Terminal α1-2 Fucosyl Glycoconjugates Synthesized by FUT1: A Novel Key Regulator Function in Cell-Fate Decision During Early Development

Abstract

Summary: The composition of cell surface glycoconjugates is set by controlled glycosyltransferase genes, whose function, in the context of cell fate decisions, is poorly understood. Using a human pluripotent cell (hPC)-based differentiation model, we have uncovered a critical function in the reduction of α1-2 fucosyltransferase (FUT1)—a glycosyltransferase catalyzing the synthesis of fucosylated glycoconjugates in α1-2 linkage—in promoting the acquisition of germ layer cell identity.

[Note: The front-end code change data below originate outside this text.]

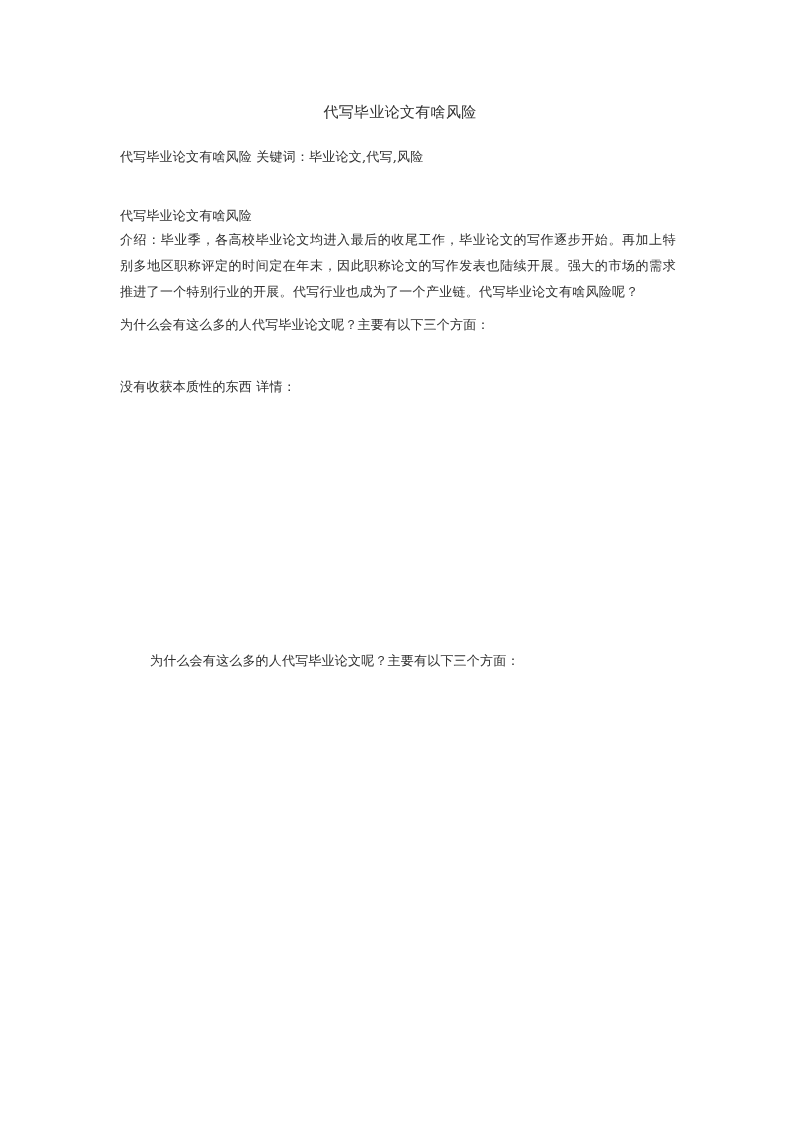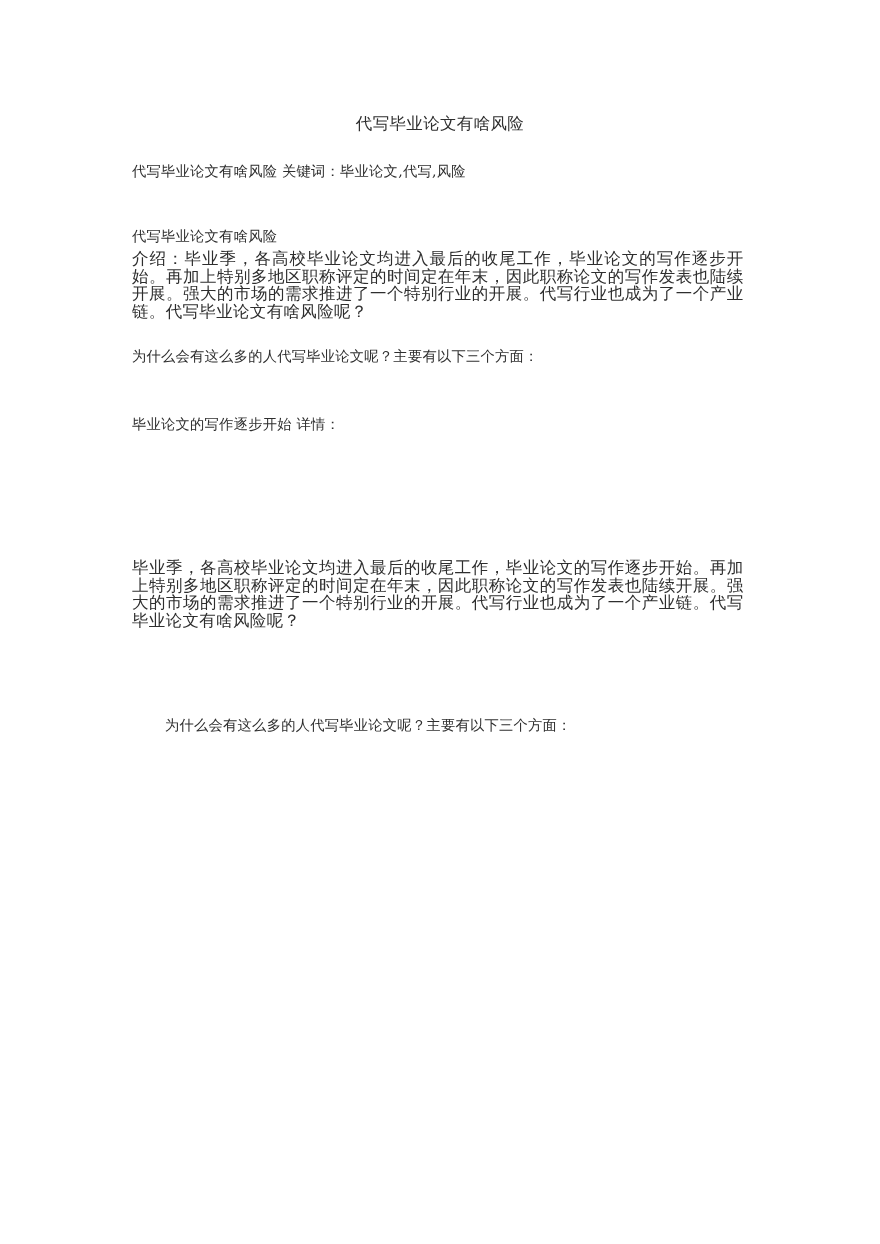"介绍：毕业季，各高校毕业论文均进入最后的收尾工作，毕业论文的写作逐步开始。再加上" .para { font-size: 15px -> 13px; line-height: 16px -> 26px }
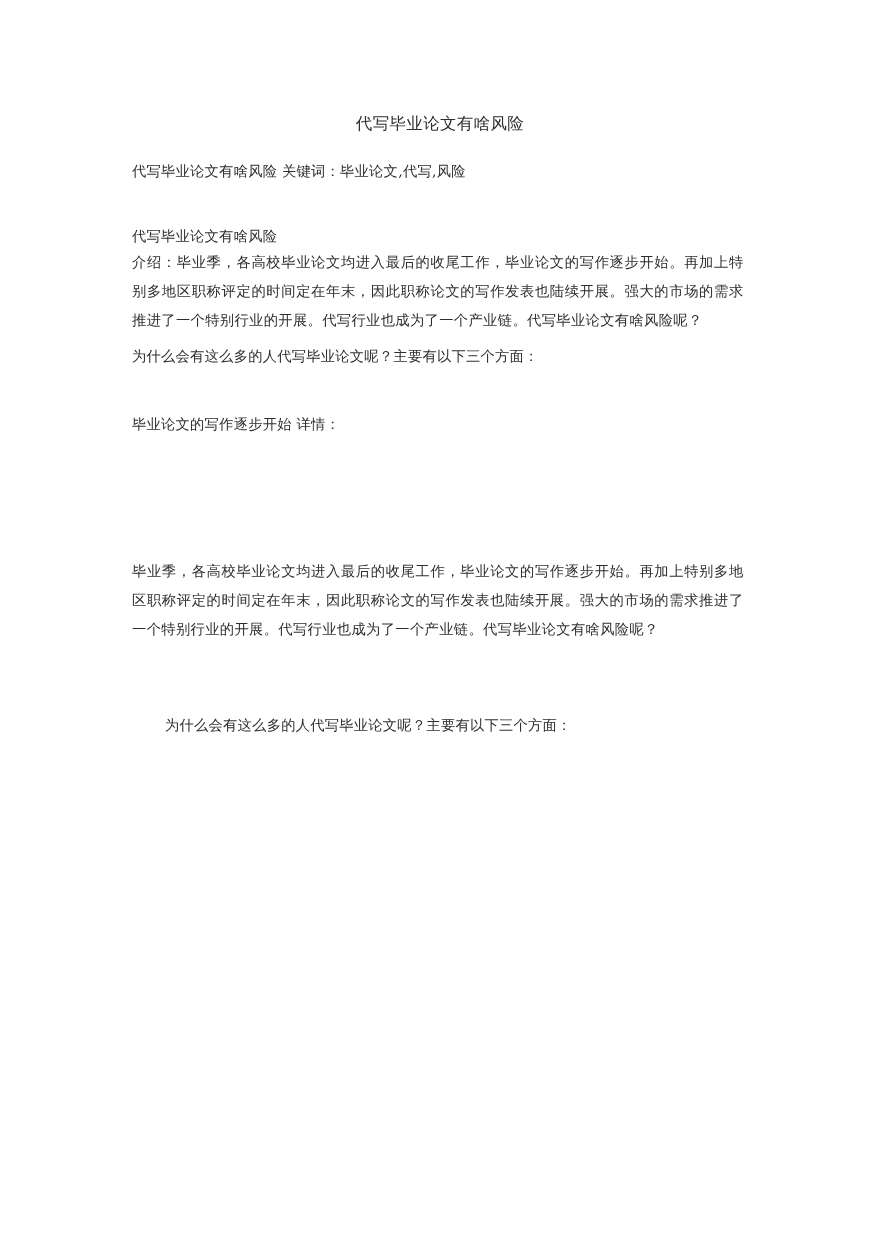"毕业论文的写作逐步开始 详情：" div.line { text: 毕业论文的写作逐步开始 -> 没有收获本质性的东西 }
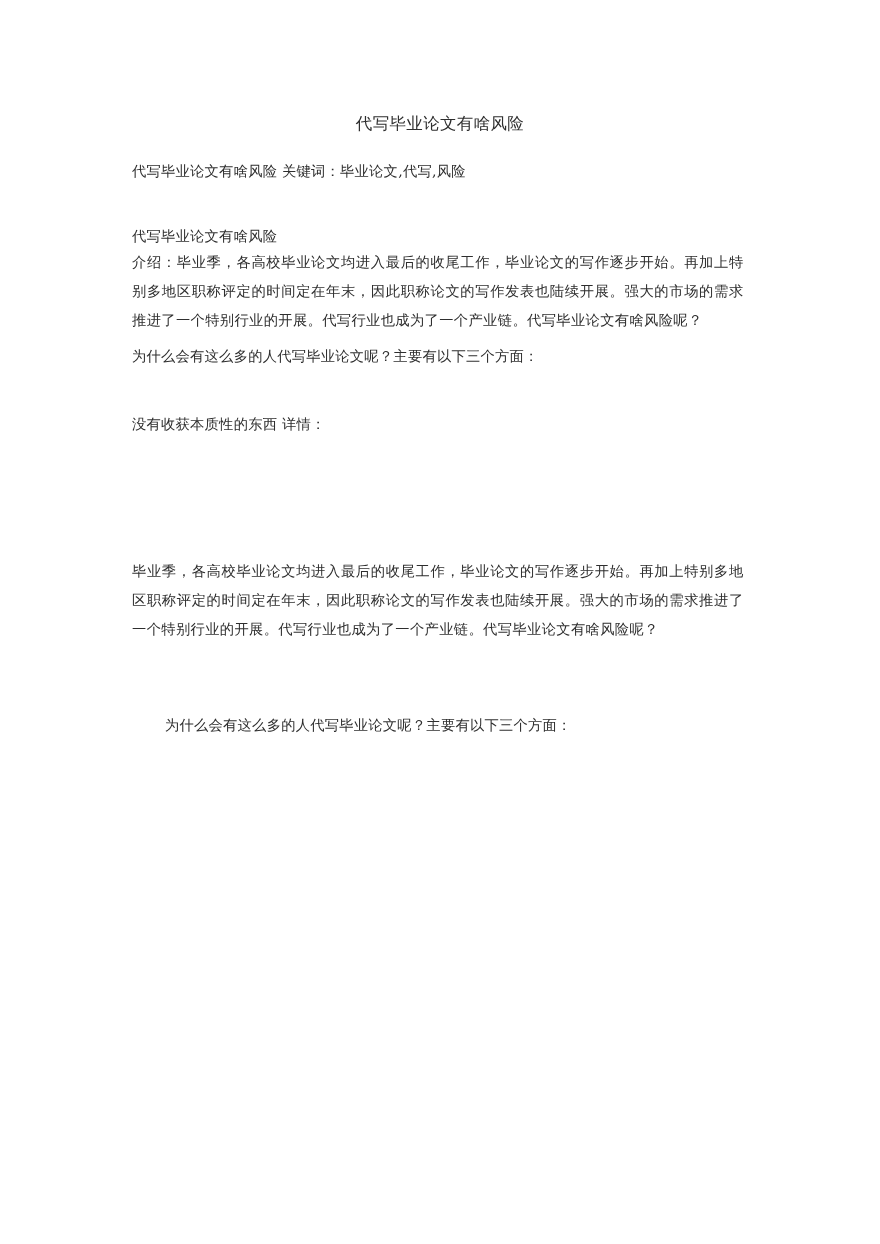"毕业季，各高校毕业论文均进入最后的收尾工作，毕业论文的写作逐步开始。再加上特别多" div.para { html: <div>毕业季，各高校毕业论文均进入最后的收尾工作，毕业论文的写作逐步开始。再加上特别多地区职称评定的时间定在年末，因此职称论文的写作发表也陆续开展。强大的市场的需求推进了一个特别行业的开展。代写行业也成为了一个产业链。代写毕业论文有啥风险呢？</div> -> none }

We show that a FUT1 loss of function leads to the induction of lateral mesoderm gene expression, while a FUT1 gain of function prevents lateral mesoderm commitment and impairs endoderm and ectoderm fate specification, such that FUT1-overexpressing hESCs do not differentiate into cardiomyocyte lineages. Analysis of single-cell RNA-seq in mouse embryos (E5.5–E7.5) and embryo staining depict a spatiotemporal pattern of FUT1 activity, first in posterior and then in anterior-distal epiblast cells and later in the restricted region of the ectoderm and endoderm. Notably, fucosyltransferase-2 (FUT2), which acts similar to FUT1 and has been deemed indistinguishable from it, does not add α1-2 fucosyl residues to glycoconjugates instead of FUT1. According to molecular fate maps of known germ-layer markers, FUT1 is expressed in epiblast cells that acquired different layer potency than FUT2. These findings highlight an exclusive function of FUT1 and its synthesized α1-2 fucosylated glycoconjugates in deriving lineage specification and prompt a revision to the functionality of FUT1, in comparison to FUT2, during development.